**WHAT IS BEING ASKED:** Without any pictures, output the records exactly as they are.

**EXCERPTED DATA:**
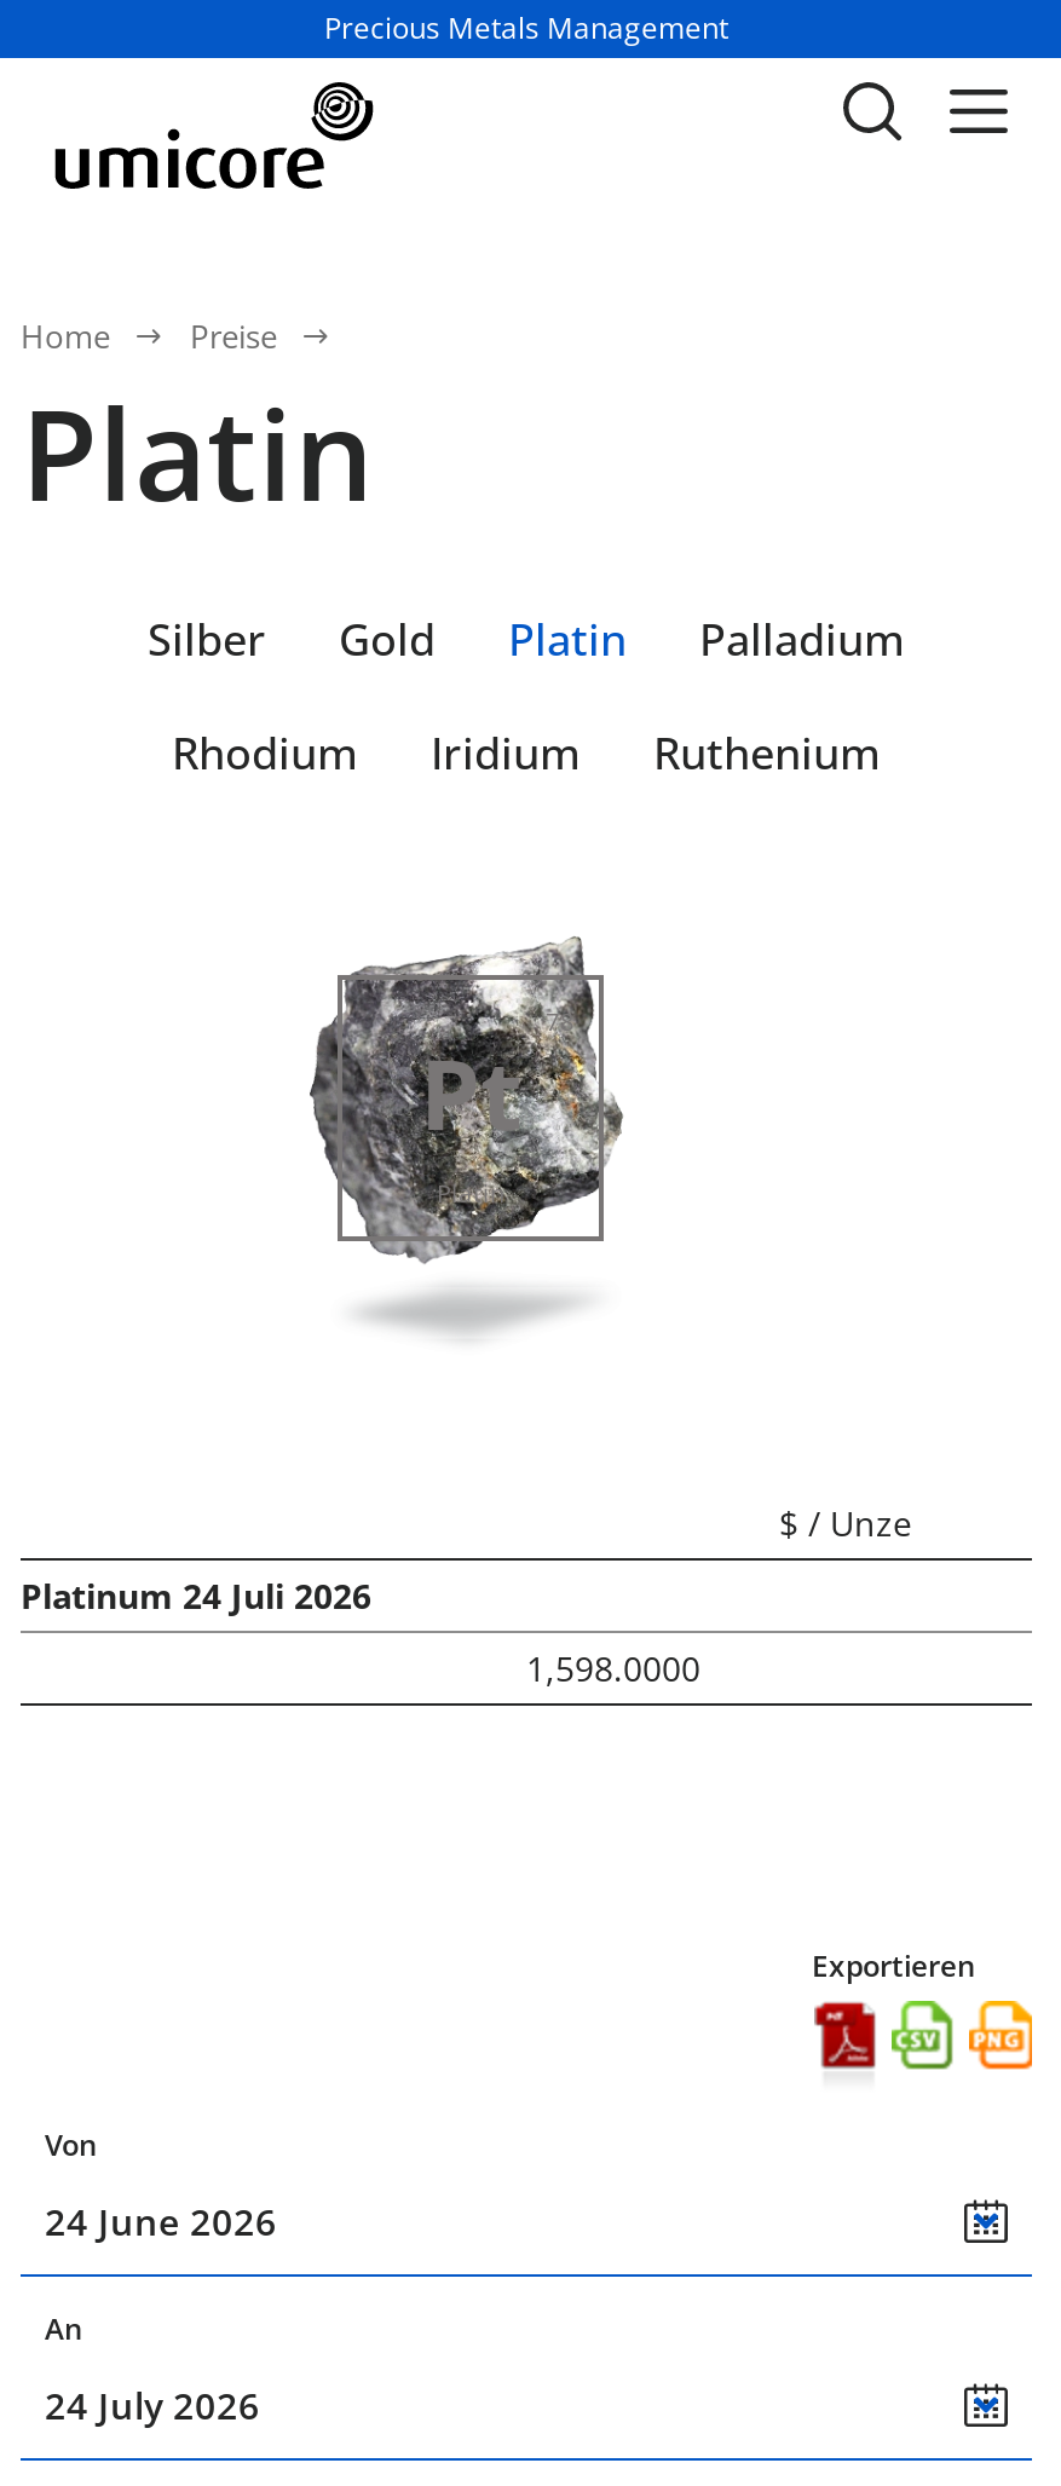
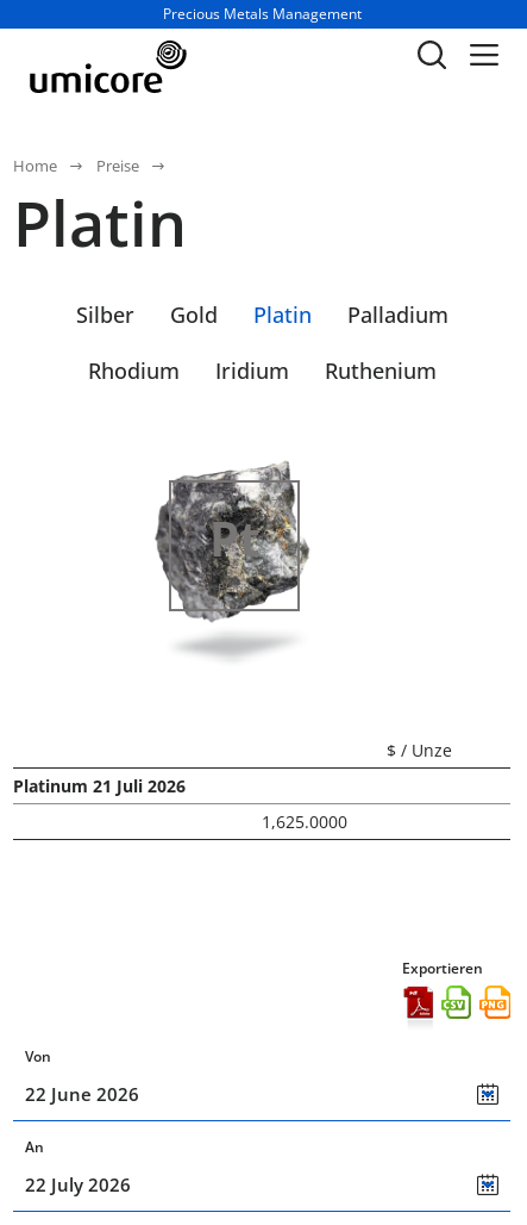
[21,1574,371,1620] Platinum 24 Juli 2026 -> [13,775,186,798] Platinum 21 Juli 2026
[526,1646,700,1692] 1,598.0000 -> [262,811,347,834] 1,625.0000

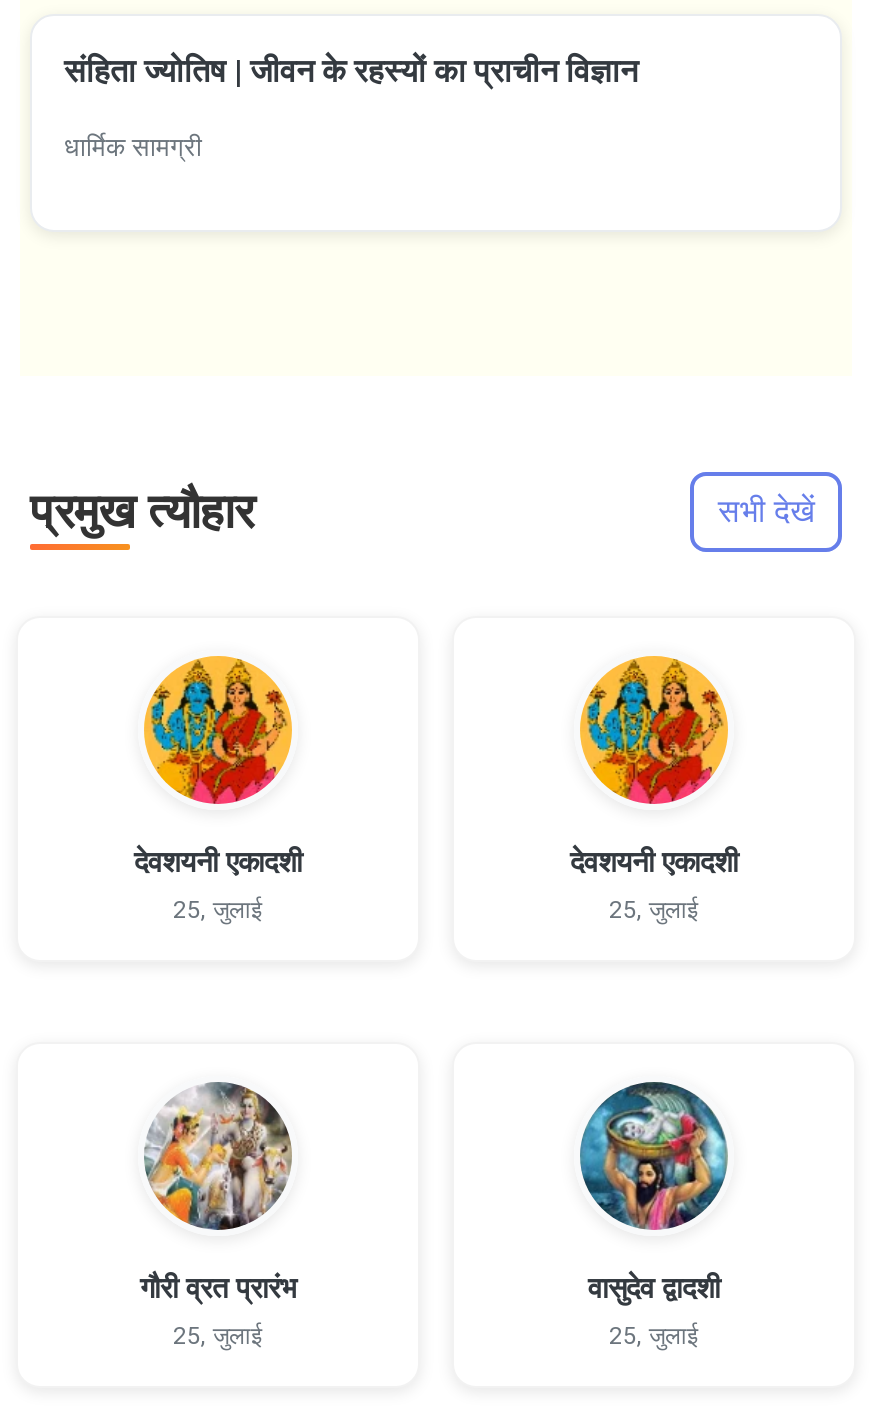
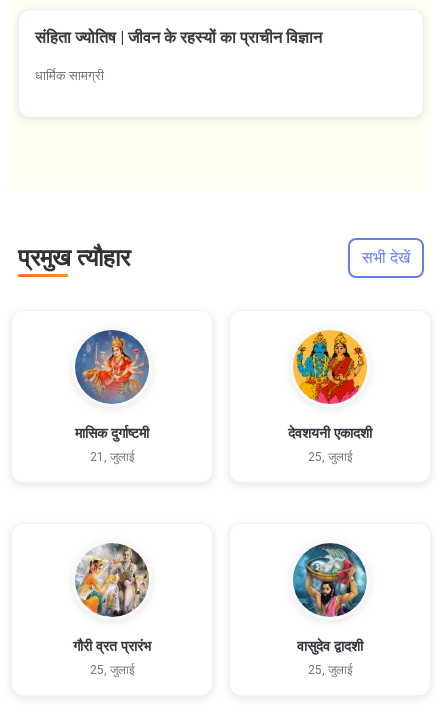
[134,654,302,881] [image] | देवशयनी एकादशी -> [74,329,150,442] [image] | मासिक दुर्गाष्टमी
[173,897,263,925] 25, जुलाई -> [90,450,134,464] 21, जुलाई

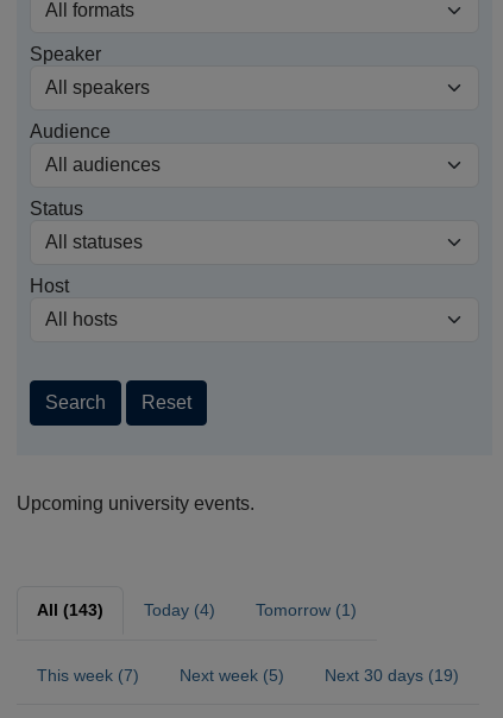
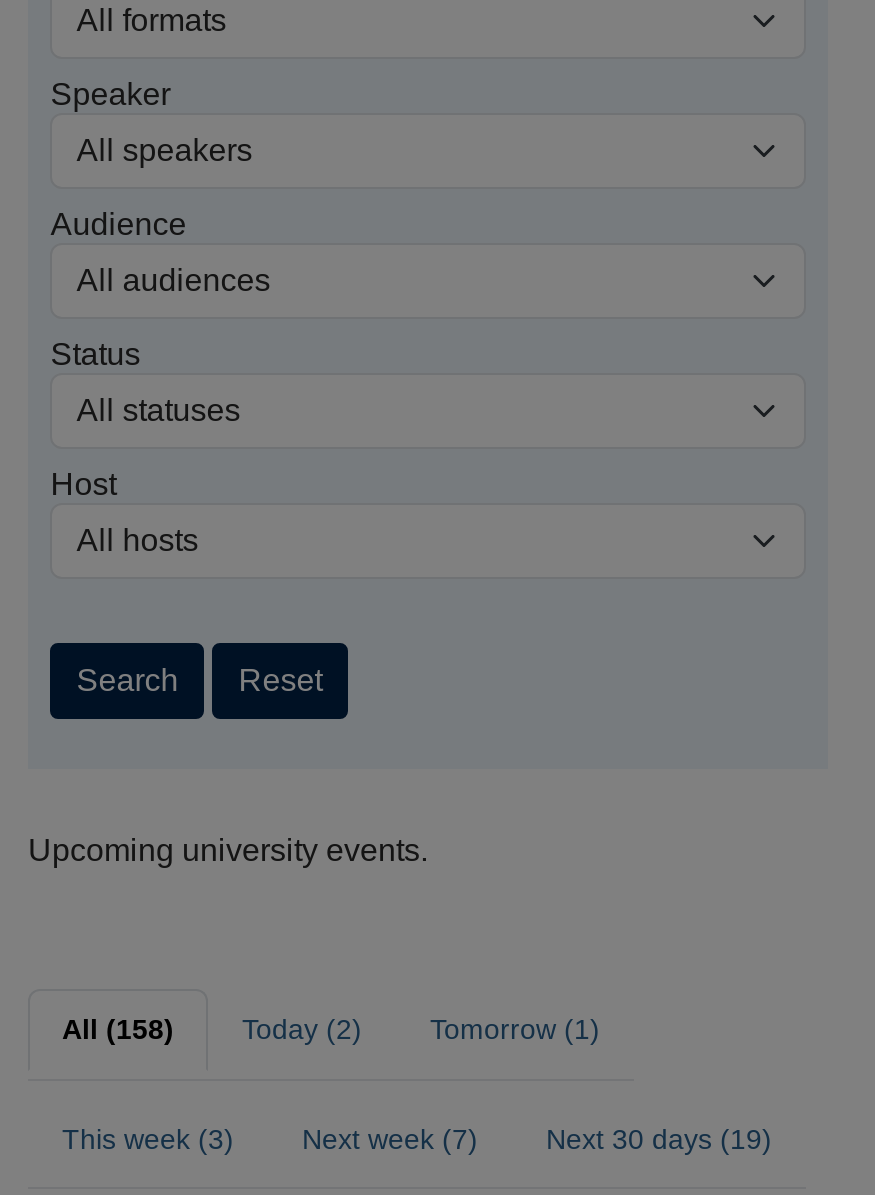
[37,600,103,619] All (143) -> [62,1013,174,1045] All (158)
[144,600,215,619] Today (4) -> [242,1013,362,1045] Today (2)
[37,665,139,684] This week (7) -> [62,1122,234,1154] This week (3)
[180,665,284,684] Next week (5) -> [302,1122,478,1154] Next week (7)

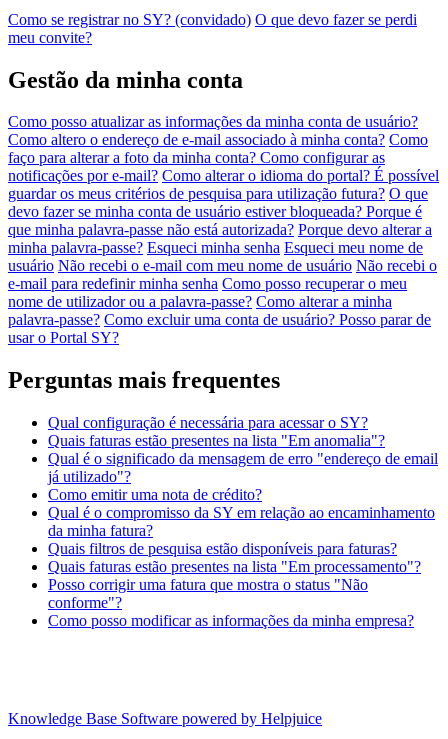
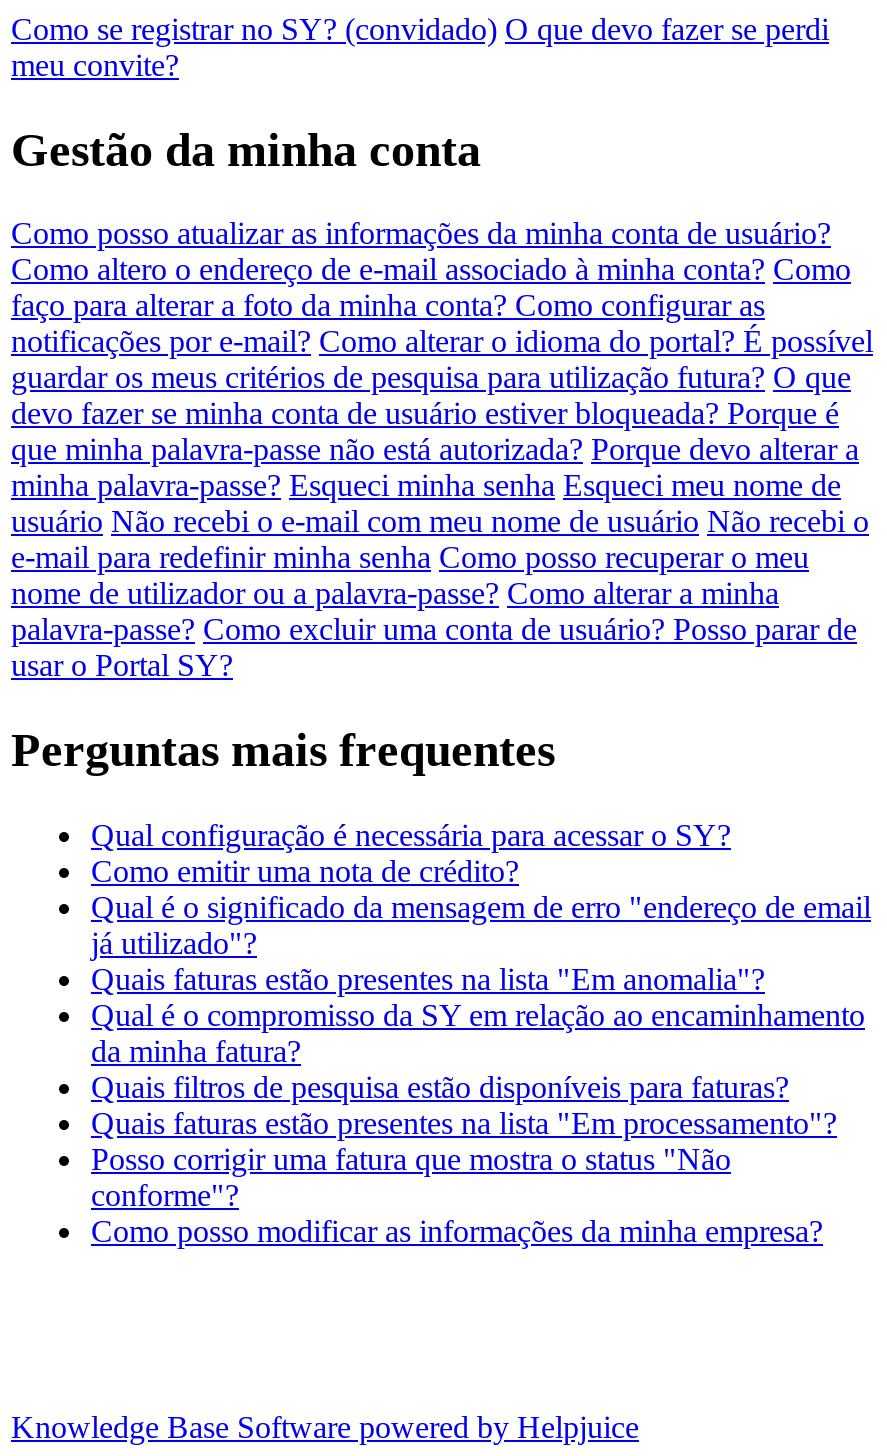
moved [48,432,385,449] -> [91,962,765,996]: Quais faturas estão presentes na lista "Em anomalia"?
moved [48,486,262,503] -> [91,854,519,888]: Como emitir uma nota de crédito?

**TASK OUTPUT:**
[21,1574,371,1620] Platinum 24 Juli 2026 -> [13,775,186,798] Platinum 21 Juli 2026
[526,1646,700,1692] 1,598.0000 -> [262,811,347,834] 1,625.0000

[134,654,302,881] [image] | देवशयनी एकादशी -> [74,329,150,442] [image] | मासिक दुर्गाष्टमी
[173,897,263,925] 25, जुलाई -> [90,450,134,464] 21, जुलाई

[37,600,103,619] All (143) -> [62,1013,174,1045] All (158)
[144,600,215,619] Today (4) -> [242,1013,362,1045] Today (2)
[37,665,139,684] This week (7) -> [62,1122,234,1154] This week (3)
[180,665,284,684] Next week (5) -> [302,1122,478,1154] Next week (7)

moved [48,432,385,449] -> [91,962,765,996]: Quais faturas estão presentes na lista "Em anomalia"?
moved [48,486,262,503] -> [91,854,519,888]: Como emitir uma nota de crédito?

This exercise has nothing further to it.